PROVIDED DATA =>

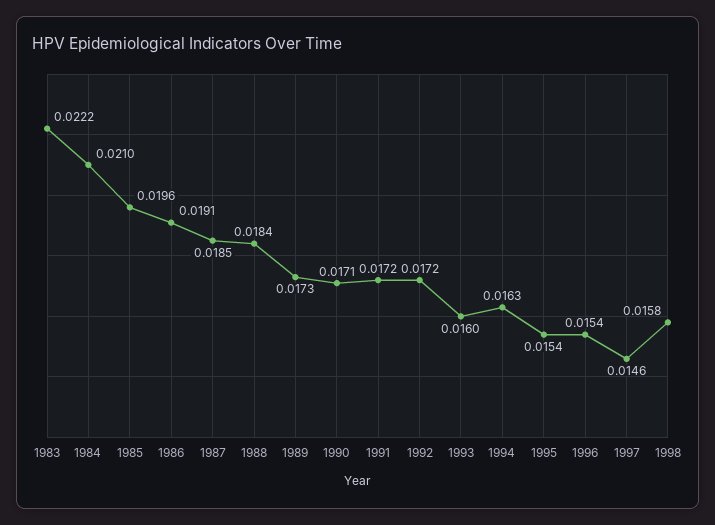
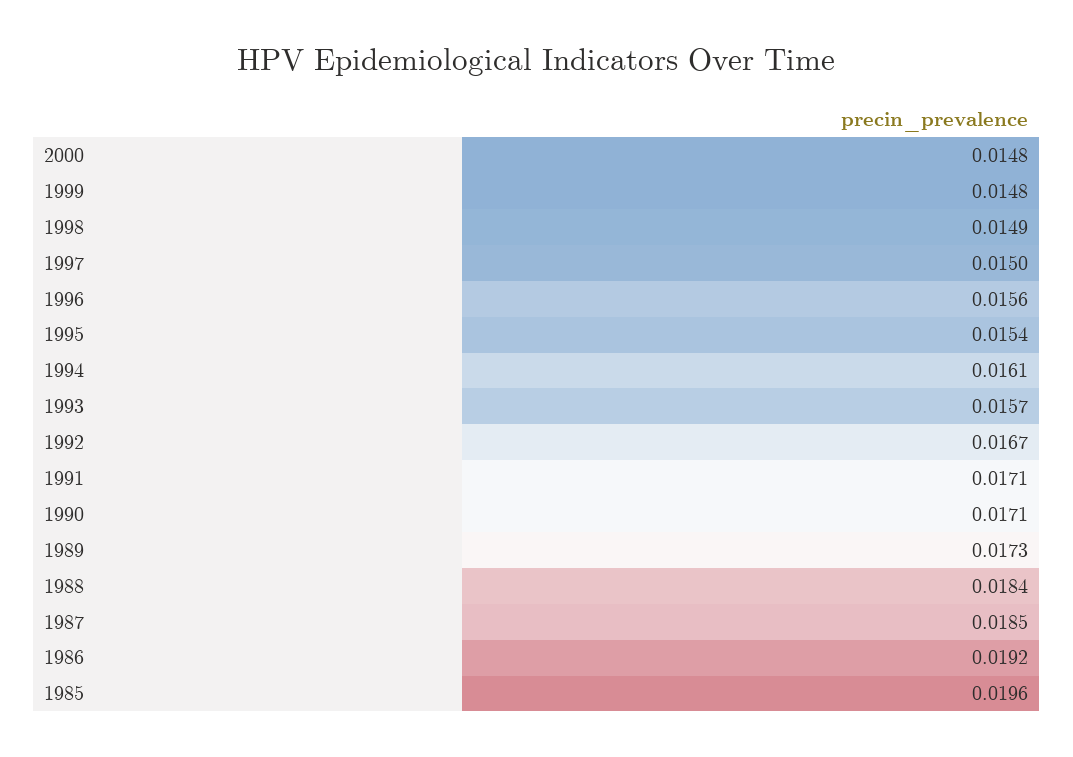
1983: 0.0222 -> none
1984: 0.021 -> none
1986: 0.0191 -> 0.0192
1991: 0.0172 -> 0.0171
1992: 0.0172 -> 0.0167
1993: 0.016 -> 0.0157
1994: 0.0163 -> 0.0161
1996: 0.0154 -> 0.0156
1997: 0.0146 -> 0.015
1998: 0.0158 -> 0.0149
2000: none -> 0.0148
1999: none -> 0.0148

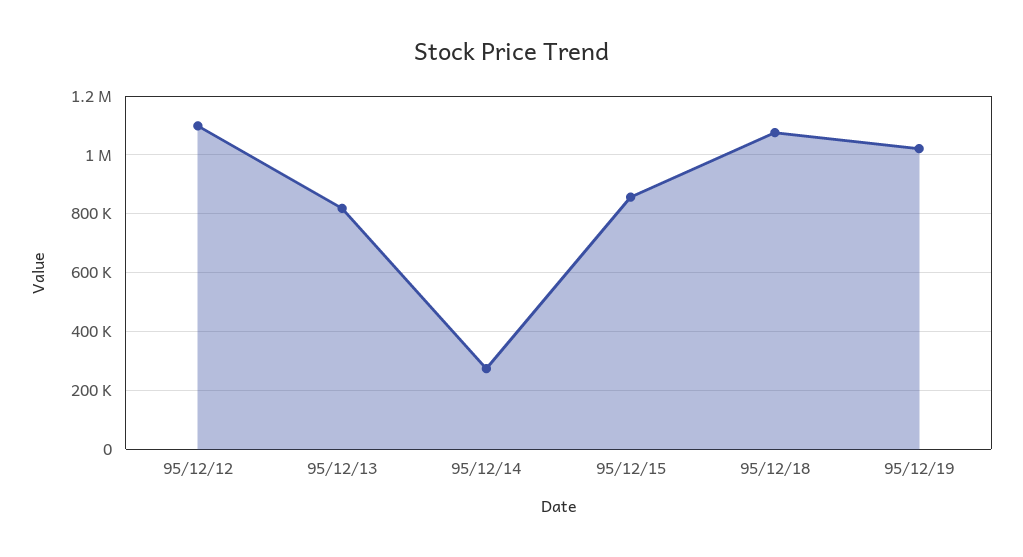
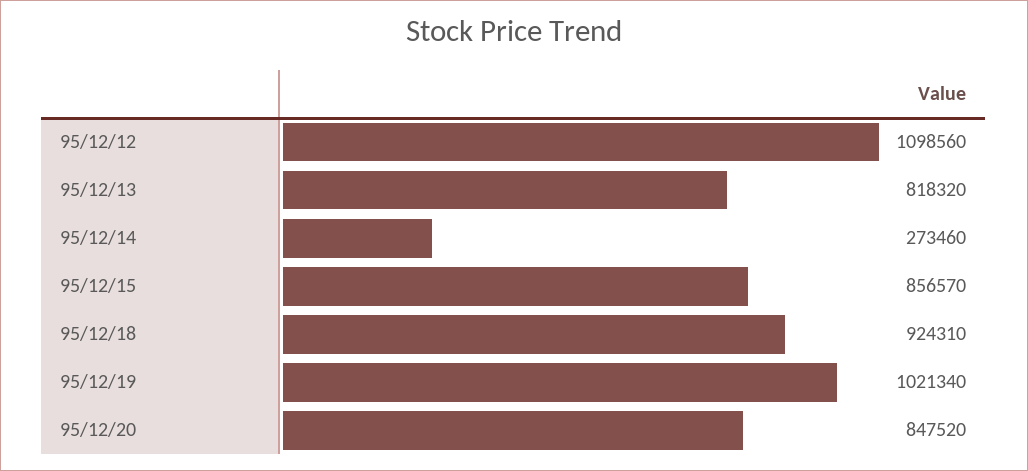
95/12/18: 1075000 -> 924310
95/12/20: none -> 847520

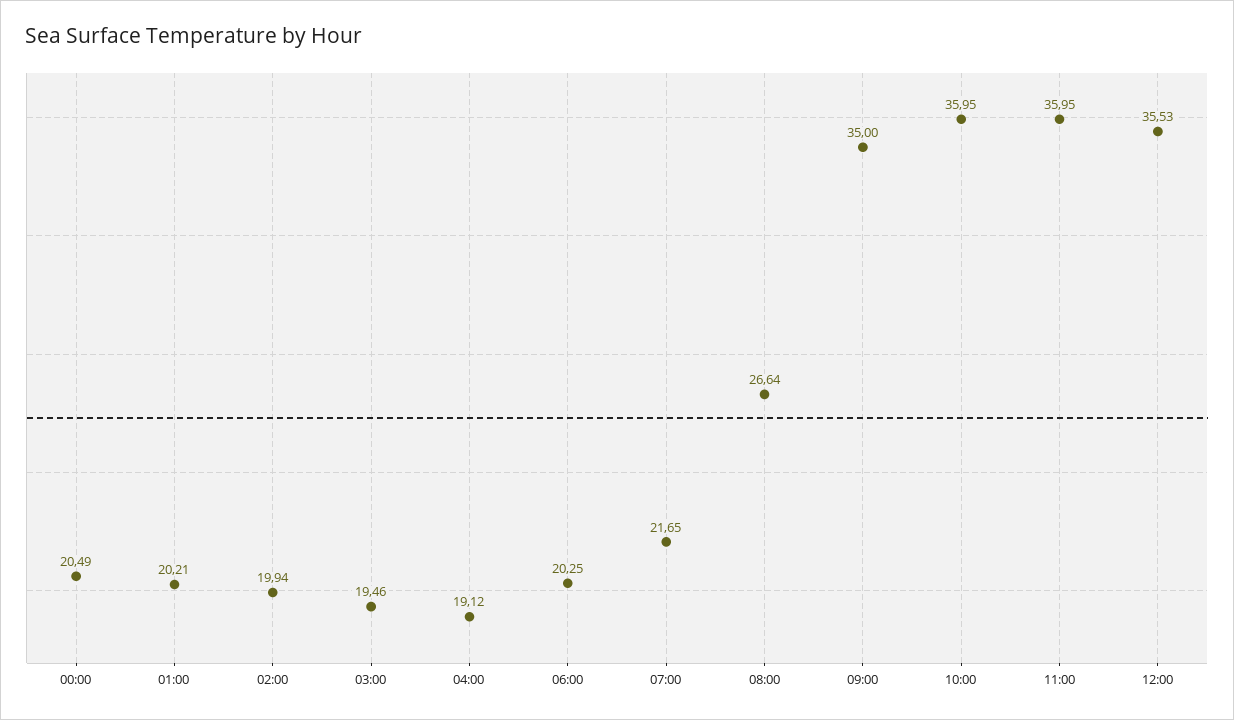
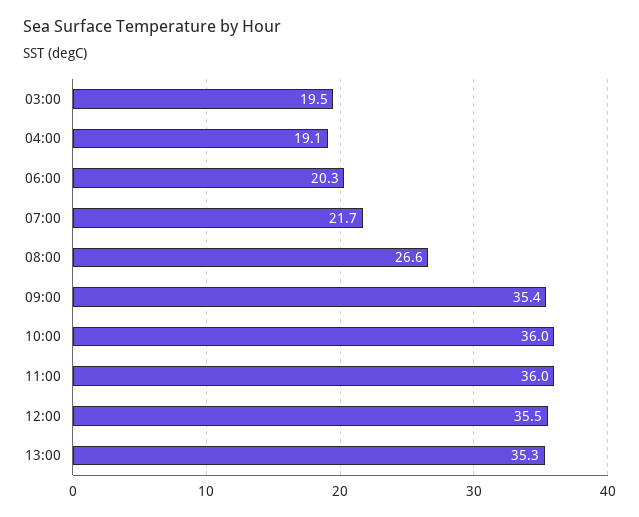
00:00: 20.49 -> none
01:00: 20.21 -> none
02:00: 19.94 -> none
09:00: 35 -> 35.4
13:00: none -> 35.3

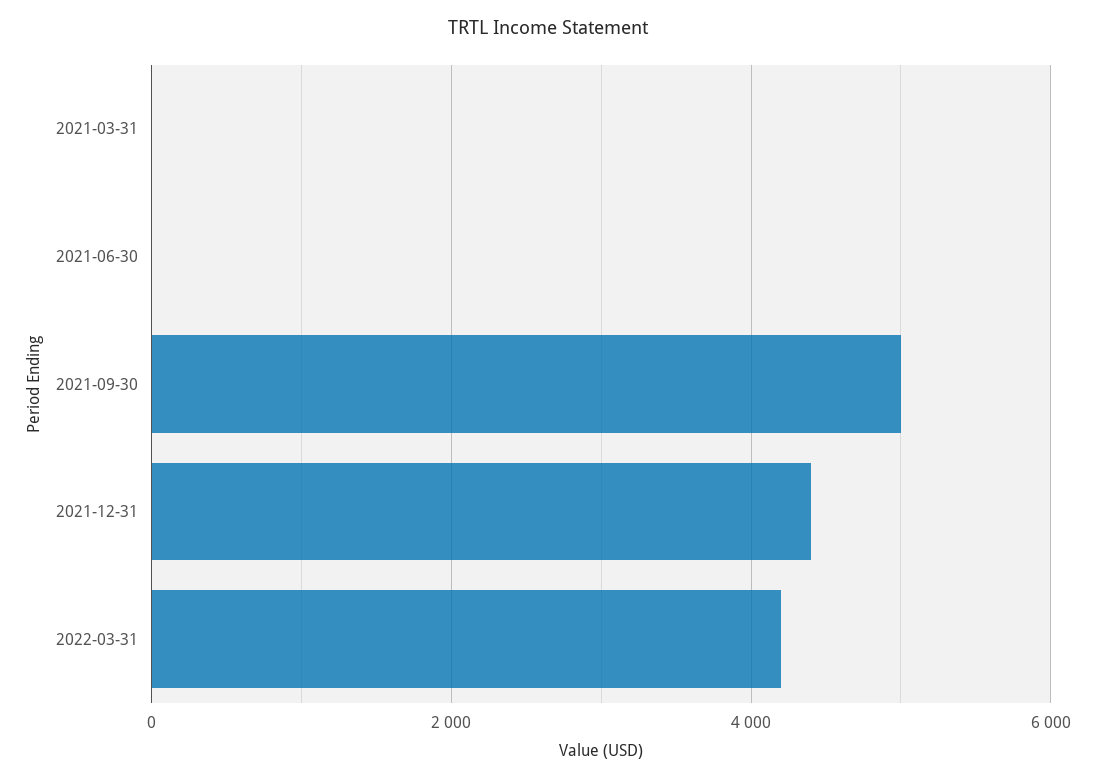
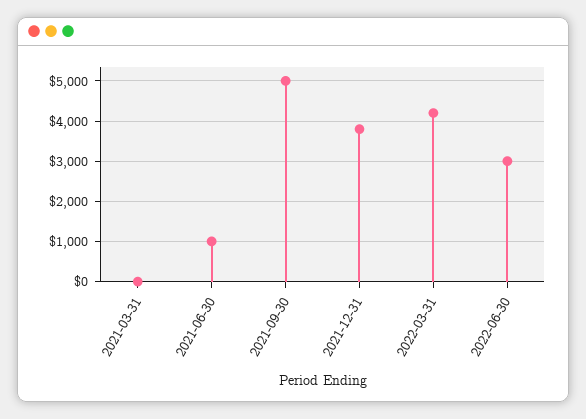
2021-06-30: 0 -> 1000
2021-12-31: 4400 -> 3800
2022-06-30: none -> 3000

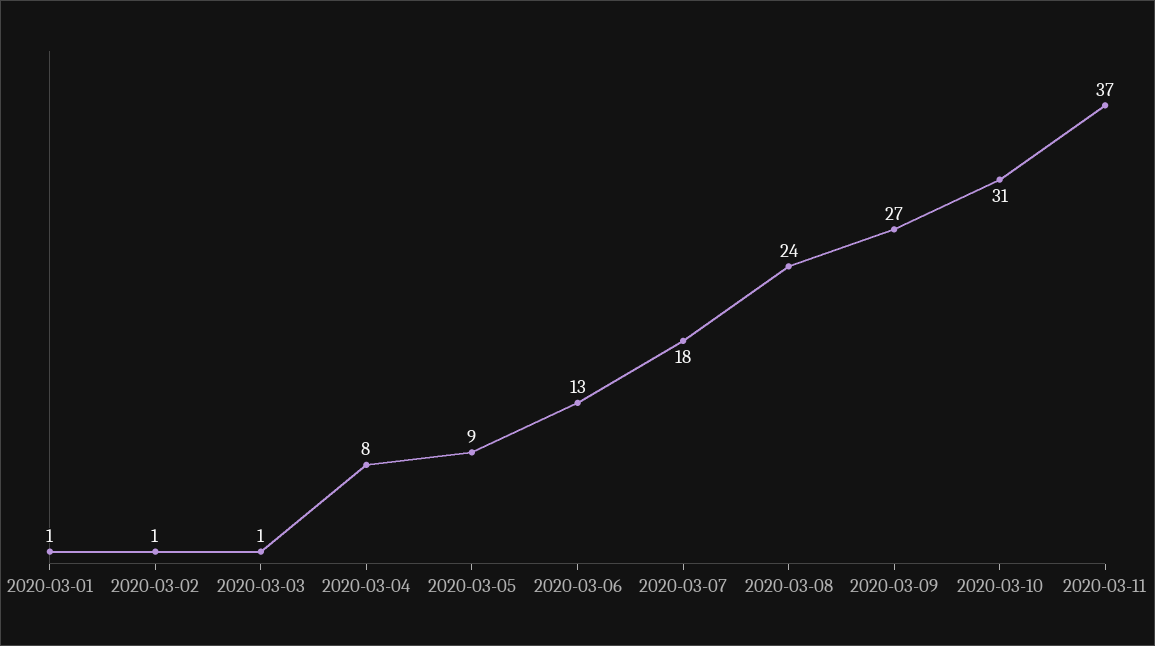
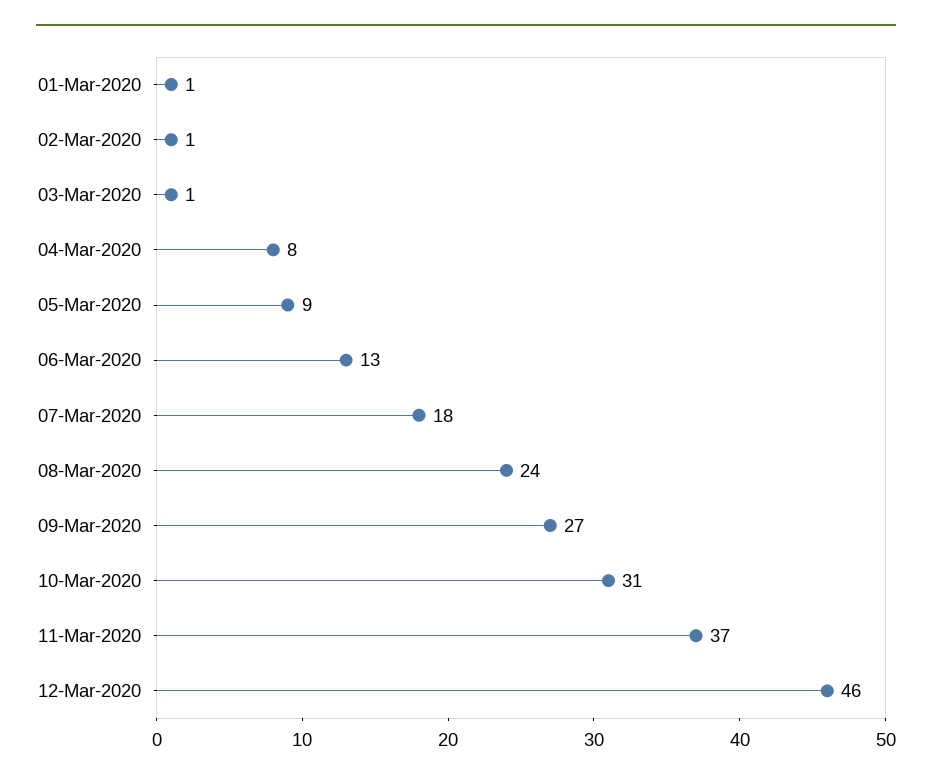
12-Mar-2020: none -> 46

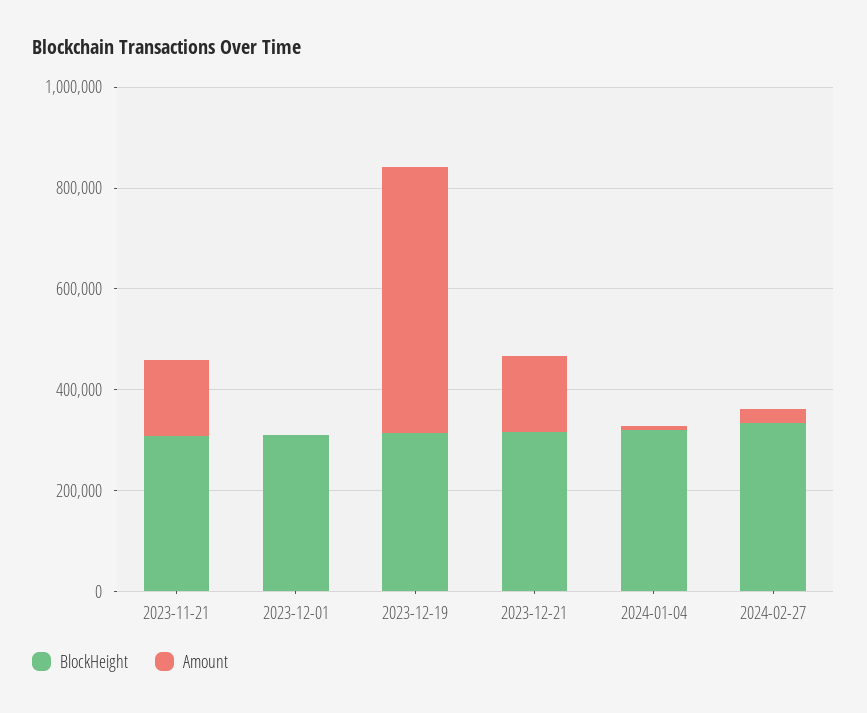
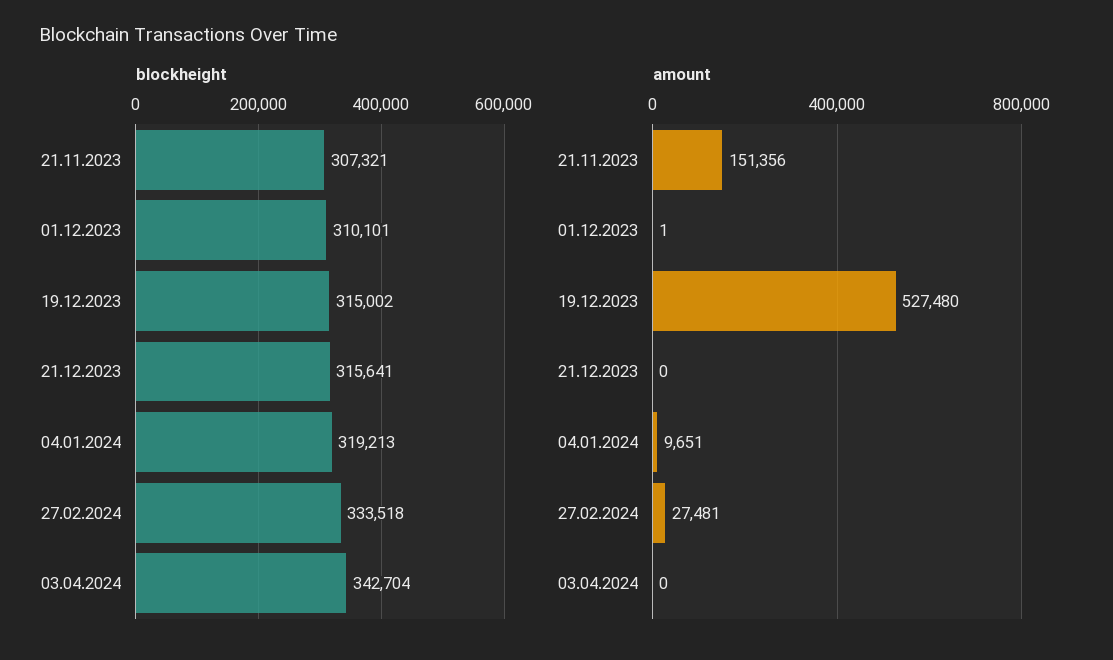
Amount, 2023-12-21: 150000 -> 0
BlockHeight, 03.04.2024: none -> 342704
Amount, 03.04.2024: none -> 0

WHAT THE EXERCISE ASKS => Return a copy of each line of the material that holds the word "Amount".

FINISHED TASK =>
Amount, 2023-12-21: 150000 -> 0
Amount, 03.04.2024: none -> 0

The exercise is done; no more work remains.